La deuxième moitié de l’ouvrage est consacrée
aux théories scientifiques et philosophiques
de Pythagore et des pythagoriciens :
- Le chapitre 6, La quinte et la tétrade, est
centré sur la musique (construction de la
gamme pythagoricienne, et ses avatars ultérieurs
jusqu’à la gamme tempérée), mais
évoque aussi les nombres figurés, les triplets
pythagoriciens, les nombres parfaits. - Le chapitre 7, Tout est nombre, veut montrer
que ce principe pythagoricien central
rejoint la physique moderne, quantique en
particulier, qui cherche « un système d’énoncés
purement mathématiques résumant tout
ce qui est connaissable ». L’auteur considère
les dérives numérologiques non comme un
obstacle, mais comme un premier pas vers le
rationalisme ; l’aspect sectaire est néanmoins
illustré par l’excommunication, et peut-être
de l’assassinat, d’Hippase de Métaponte,
coupable d’avoir divulgué le secret de l’irrationalité
de $\sqrt{2}$. - – D’après le chapitre 8, Le fameux théorème,
Pythagore fut sans doute le premier à insister
sur l’importance des démonstrations ; il
effectua celle de la somme des angles d’un
triangle (« première démonstration déductive enregistrée ») ; mais quant au théorème de
l’hypoténuse, connu, au moins sur des
exemples, 20 siècles plus tôt (papyrus de
Rhind) et malgré Vitruve qui, cinq siècles
après, en attribue la paternité à Pythagore,
l’auteur dit seulement qu’« il ne serait pas
étonnant que les pythagoriciens en aient
conçu une preuve » (sans doute pas celle
d’Euclide, mais peut-être celle du puzzle). - -Le chapitre 9, L’astronomie pythagoricienne,
associe Pythagore à l’héliocentrisme :
Copernic le reconnait comme inspirateur ;
Kepler et Newton sont rangés parmi les
pythagoriciens, en dépit, chez ces derniers,
des associations, voire identifications, entre
âmes et astres, entre dieux et planètes. - Le dernier chapitre, Le nombre d’or, résume
la théorie de la divine proportion, de la
suite de Fibonacci, du pentagramme et du
dodécaèdre, et évoque leurs liens historiques
avec esthétique, art, et symbolique religieuse,
depuis Pythagore et même avant lui ; la
démonstration du fait que les polyèdres réguliers
ne sont que cinq « était certainement à la
portée des pythagoriciens » ; mais ceux-ci
« ne connaissaient que la pyramide, le cube
et le dodécaèdre ». - L’Appendice contient d’une part les
Paroles d’or, texte sacré des pythagoriciens,
d’autre part plusieurs démonstrations concernant
les triplets pythagoriciens, les nombres
parfaits, l’irrationalité des racines, le théorème
de l’hypoténuse, le pentagramme.
Cet ouvrage est foisonnant, érudit, bourré de
références et de noms propres ; il est passionnant
car passionné, parfois quelque peu
partial de par le désir de l’auteur de ranger
dans le camp pythagoricien nombre de personnalités,
d’Eudoxe et Platon à Le
Corbusier et Dali en passant par Cicéron,
Galien, Kepler et Newton.
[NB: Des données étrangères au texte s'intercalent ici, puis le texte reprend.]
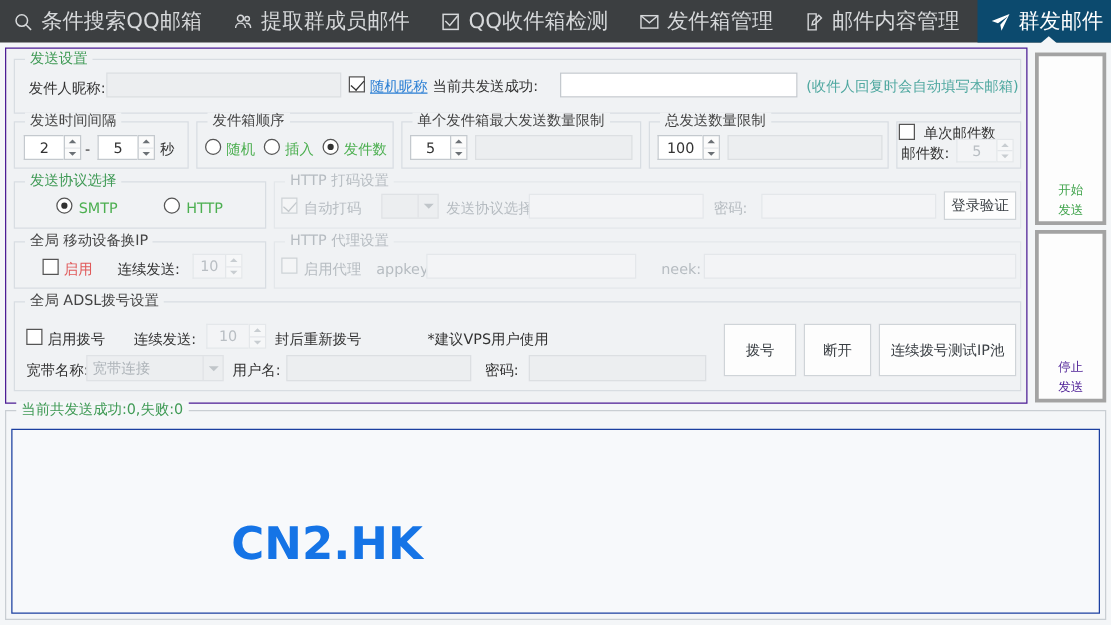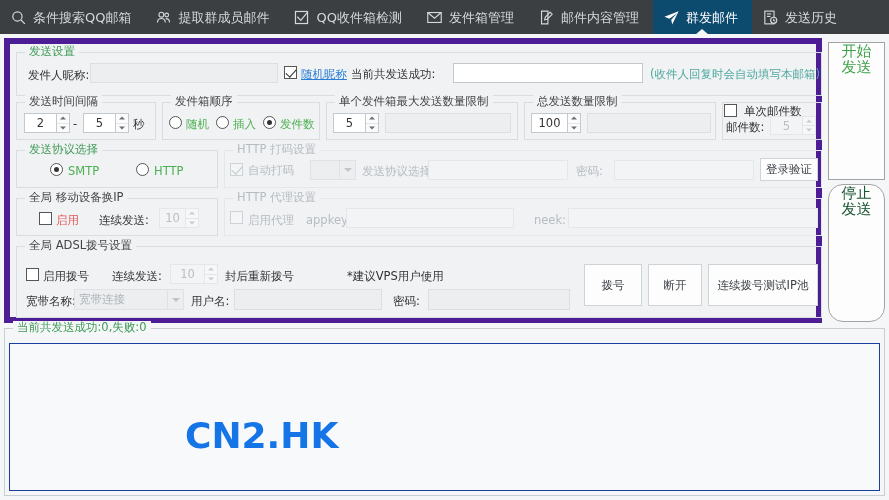--- a/index.html
+++ b/index.html
@@ -24,7 +24,7 @@
     display: flex; align-items: center; gap: 6px;
     padding: 0 14px 0 10px;
     color: #d6d8da;
-    font-size: 13px;
+    font-size: 17px;
     white-space: nowrap;
     position: relative;
     cursor: default;

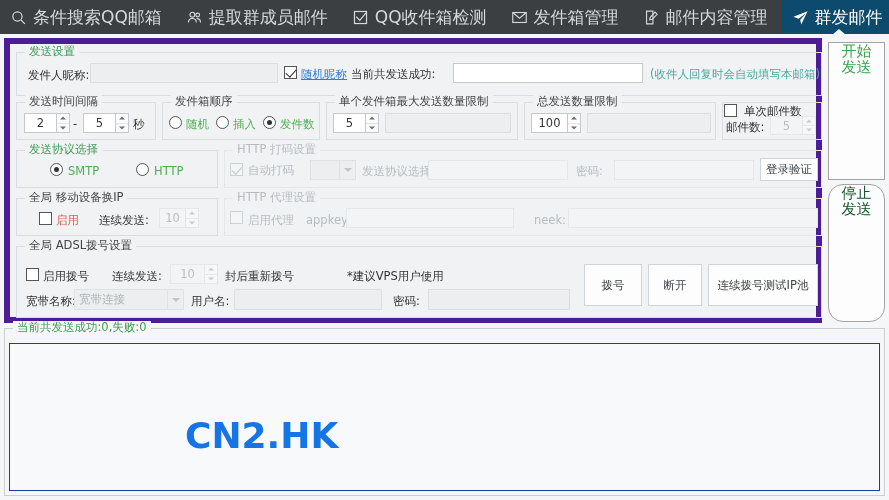--- a/index.html
+++ b/index.html
@@ -47,7 +47,7 @@
     position: absolute; left: 4px; top: 38px;
     width: 818px; height: 285px;
     background: #f0f2f4;
-    border: 6px solid #4c1d95;
+    border: 1px solid #4c1d95;
   }
   .grp {
     position: absolute;

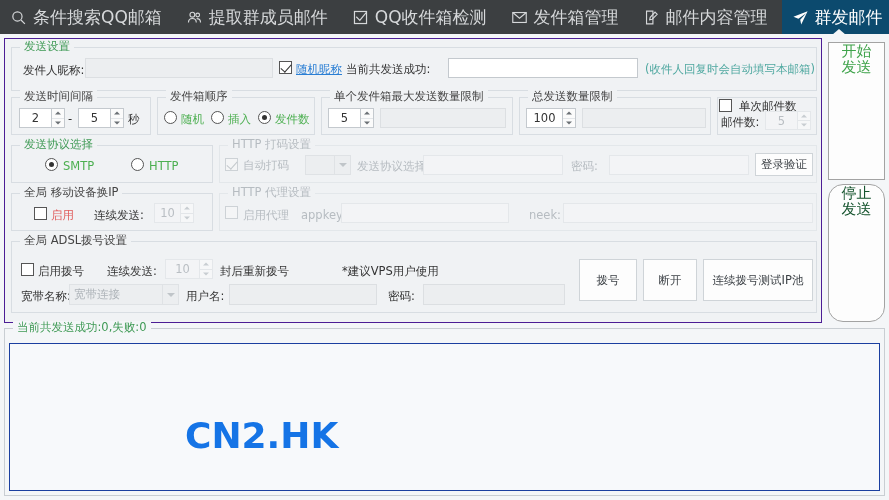--- a/index.html
+++ b/index.html
@@ -154,9 +154,9 @@
     cursor: default;
   }
   .sidebtn {
-    position: absolute; background: #fdfdfd; border: 1px solid #a3a3a3;
-    display: flex; align-items: flex-start; justify-content: center;
-    text-align: center; line-height: 16px; font-size: 15px;
+    position: absolute; background: #fdfdfd; border: 3px solid #a3a3a3;
+    display: flex; align-items: flex-end; justify-content: center;
+    text-align: center; line-height: 16px; font-size: 10px;
     cursor: default;
   }
   .sidebtn.start { color: #3fa34b; }

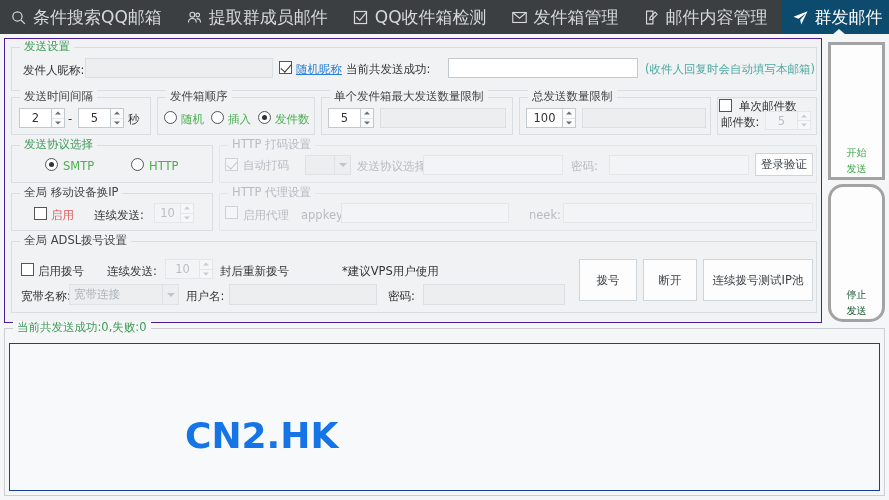--- a/index.html
+++ b/index.html
@@ -359,7 +359,7 @@
       <span class="legend">HTTP 打码设置</span>
     </div>
     <span class="cb dis on" style="left:220px; top:119px;"></span>
-    <span class="lbl dim" style="left:238px; top:120px;font-family:Liberation Mono, monospace;">自动打码</span>
+    <span class="lbl dim" style="left:238px; top:120px;">自动打码</span>
     <div class="sel dis" style="left:300px; top:116px; width:46px; height:20px;">
       <span></span>
       <span class="sarrow"></span>

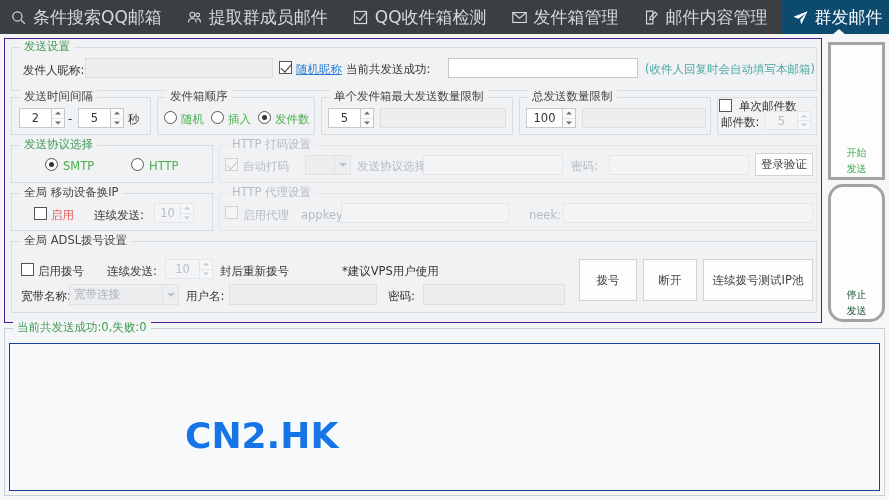--- a/index.html
+++ b/index.html
@@ -160,7 +160,7 @@
     cursor: default;
   }
   .sidebtn.start { color: #3fa34b; }
-  .sidebtn.stop { color: #14532d; border-radius: 15px; }
+  .sidebtn.stop { color: #4c1d95; }
 
   
   .statusgrp {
Même si on y
détecte quelques obscurités quant à la chronologie
et quelques rares erreurs mathématiques,
tout un chacun, connaissant les
mathématiques ou non, peut en le lisant se
laisser transporter à travers les siècles, les
pays et les écoles de pensée, et y gagner un
élargissement certain de sa culture.